## YOUR ASSIGNMENT
In the listing that follows, how many lines have the word "Bootstrap" in them? Give only the number.

## DATA EXTRACT
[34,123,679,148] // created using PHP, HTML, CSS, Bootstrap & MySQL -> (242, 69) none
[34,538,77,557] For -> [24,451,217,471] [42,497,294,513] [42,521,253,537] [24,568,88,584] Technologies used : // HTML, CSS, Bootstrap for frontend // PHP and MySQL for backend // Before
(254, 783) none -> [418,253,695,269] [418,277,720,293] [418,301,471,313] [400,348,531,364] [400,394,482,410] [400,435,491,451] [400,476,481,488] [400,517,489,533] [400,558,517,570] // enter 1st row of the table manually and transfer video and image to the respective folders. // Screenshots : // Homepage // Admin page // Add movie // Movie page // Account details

--

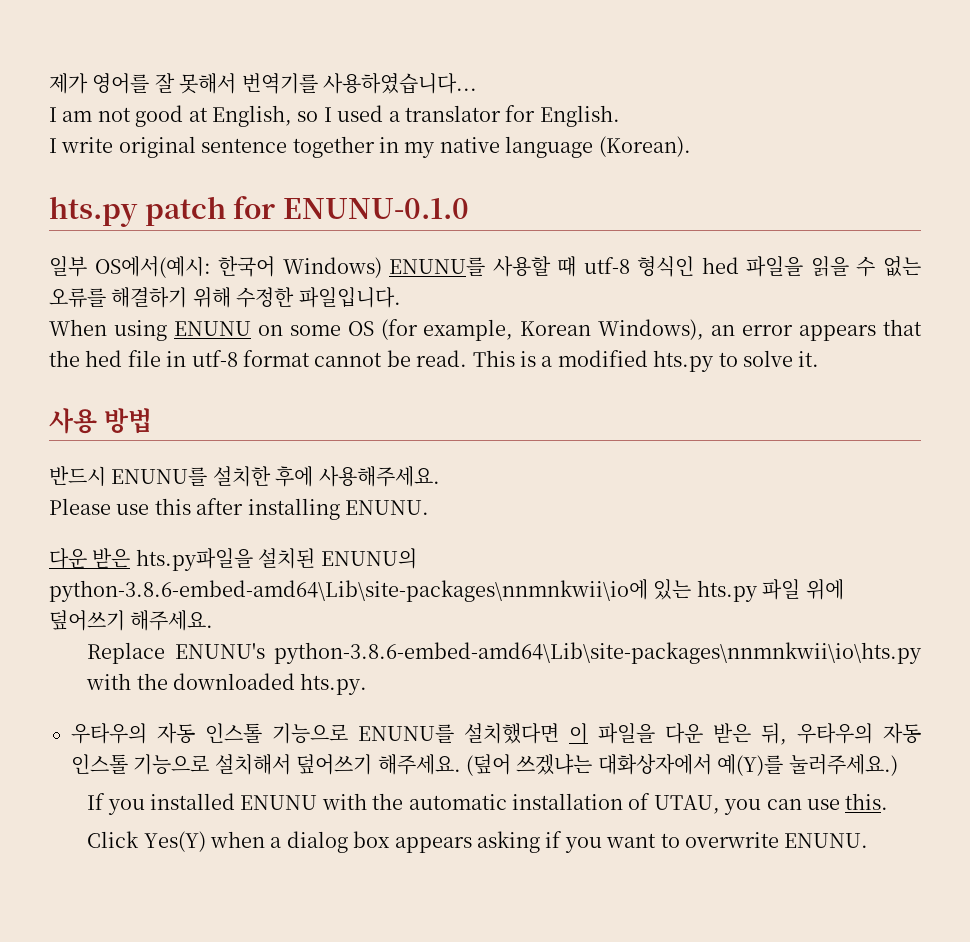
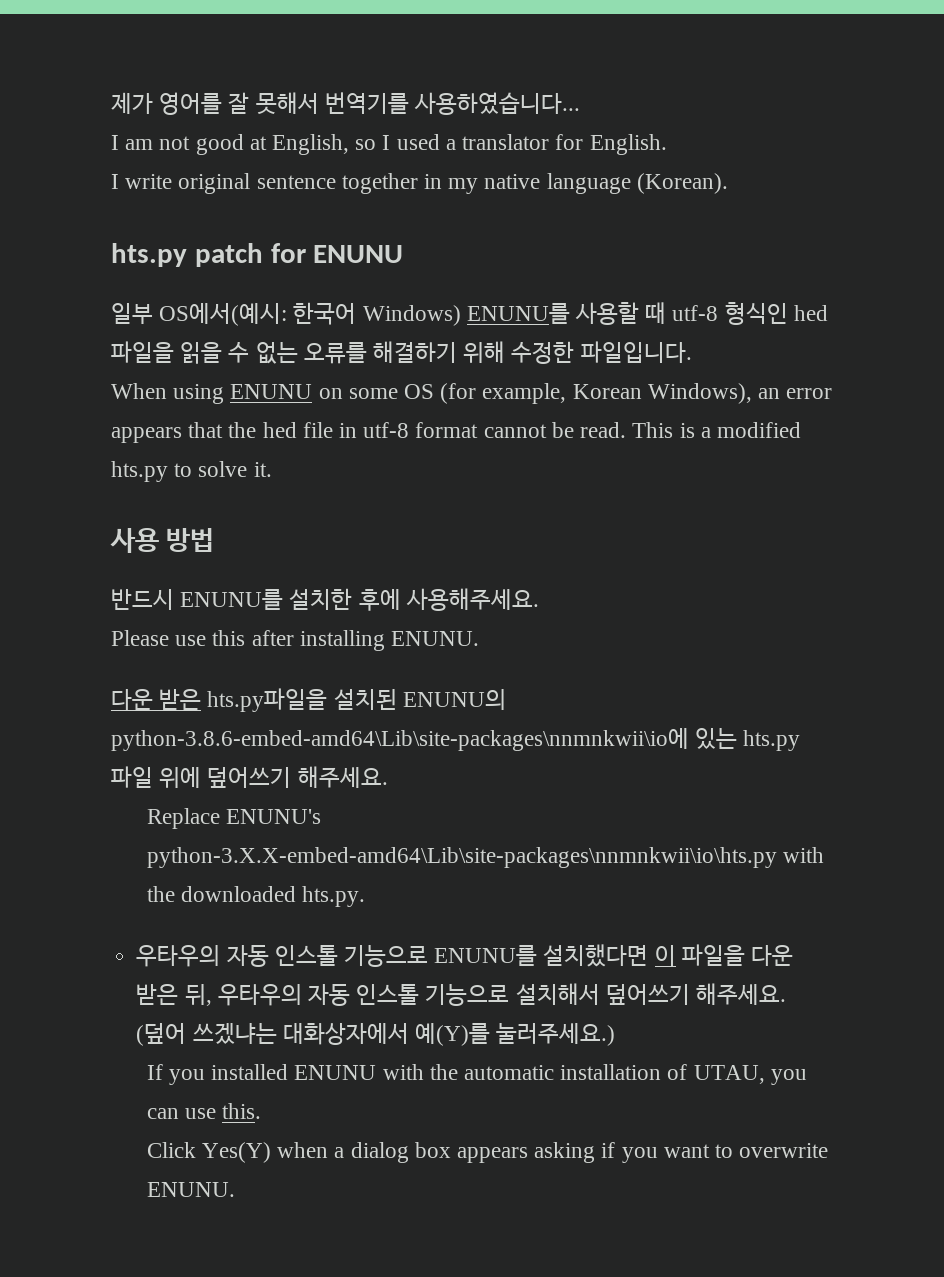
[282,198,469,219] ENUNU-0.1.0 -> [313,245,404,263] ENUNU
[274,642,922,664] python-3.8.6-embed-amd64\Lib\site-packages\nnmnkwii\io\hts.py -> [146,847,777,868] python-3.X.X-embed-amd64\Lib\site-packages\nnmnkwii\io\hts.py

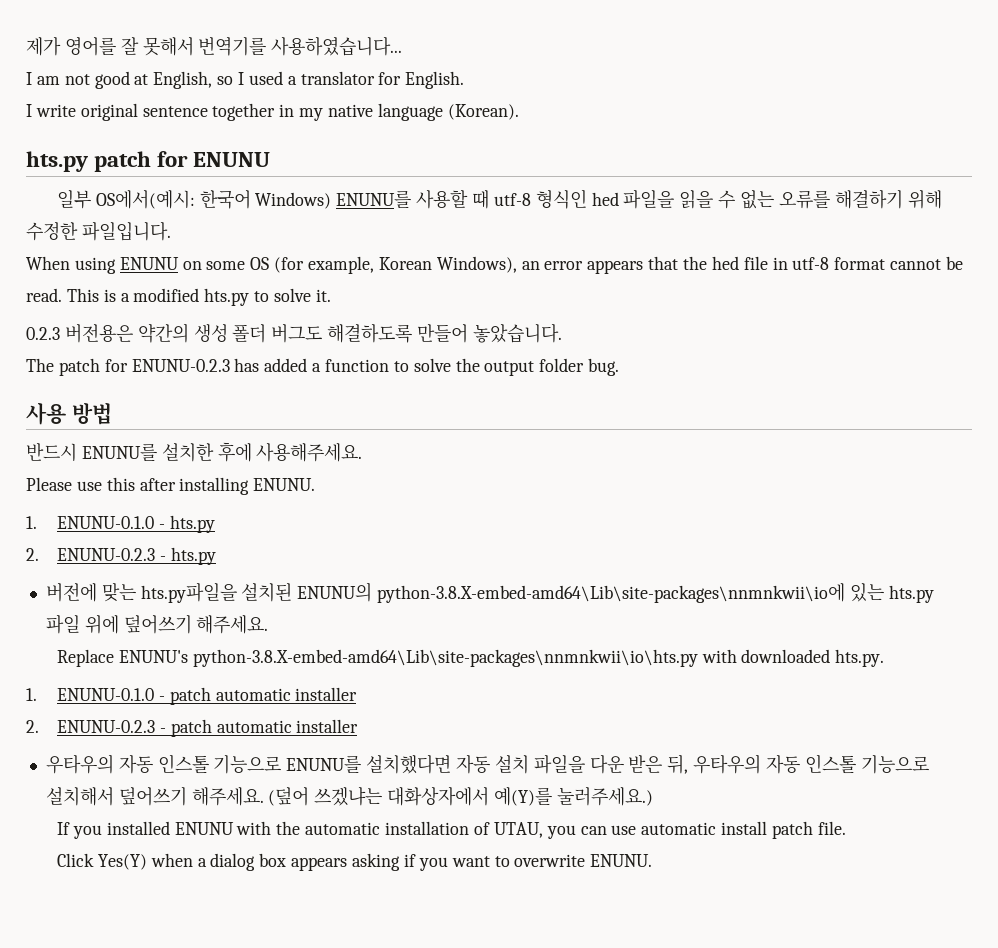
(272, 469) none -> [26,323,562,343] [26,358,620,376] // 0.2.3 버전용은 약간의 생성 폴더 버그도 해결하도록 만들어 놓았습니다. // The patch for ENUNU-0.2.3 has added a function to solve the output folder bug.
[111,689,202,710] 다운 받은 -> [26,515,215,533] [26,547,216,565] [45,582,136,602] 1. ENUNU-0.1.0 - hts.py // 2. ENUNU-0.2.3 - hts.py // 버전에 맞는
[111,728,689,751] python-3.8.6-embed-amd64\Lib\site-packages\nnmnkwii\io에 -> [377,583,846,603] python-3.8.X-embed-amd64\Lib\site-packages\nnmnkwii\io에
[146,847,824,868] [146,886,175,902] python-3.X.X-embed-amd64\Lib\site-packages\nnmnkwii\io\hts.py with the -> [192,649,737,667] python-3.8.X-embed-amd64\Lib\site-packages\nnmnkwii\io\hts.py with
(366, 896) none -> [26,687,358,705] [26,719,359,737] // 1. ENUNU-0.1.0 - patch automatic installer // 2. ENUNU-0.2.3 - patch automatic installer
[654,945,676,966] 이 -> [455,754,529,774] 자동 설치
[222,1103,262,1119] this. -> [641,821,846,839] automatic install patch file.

## SOLUTION TO THIS TASK
2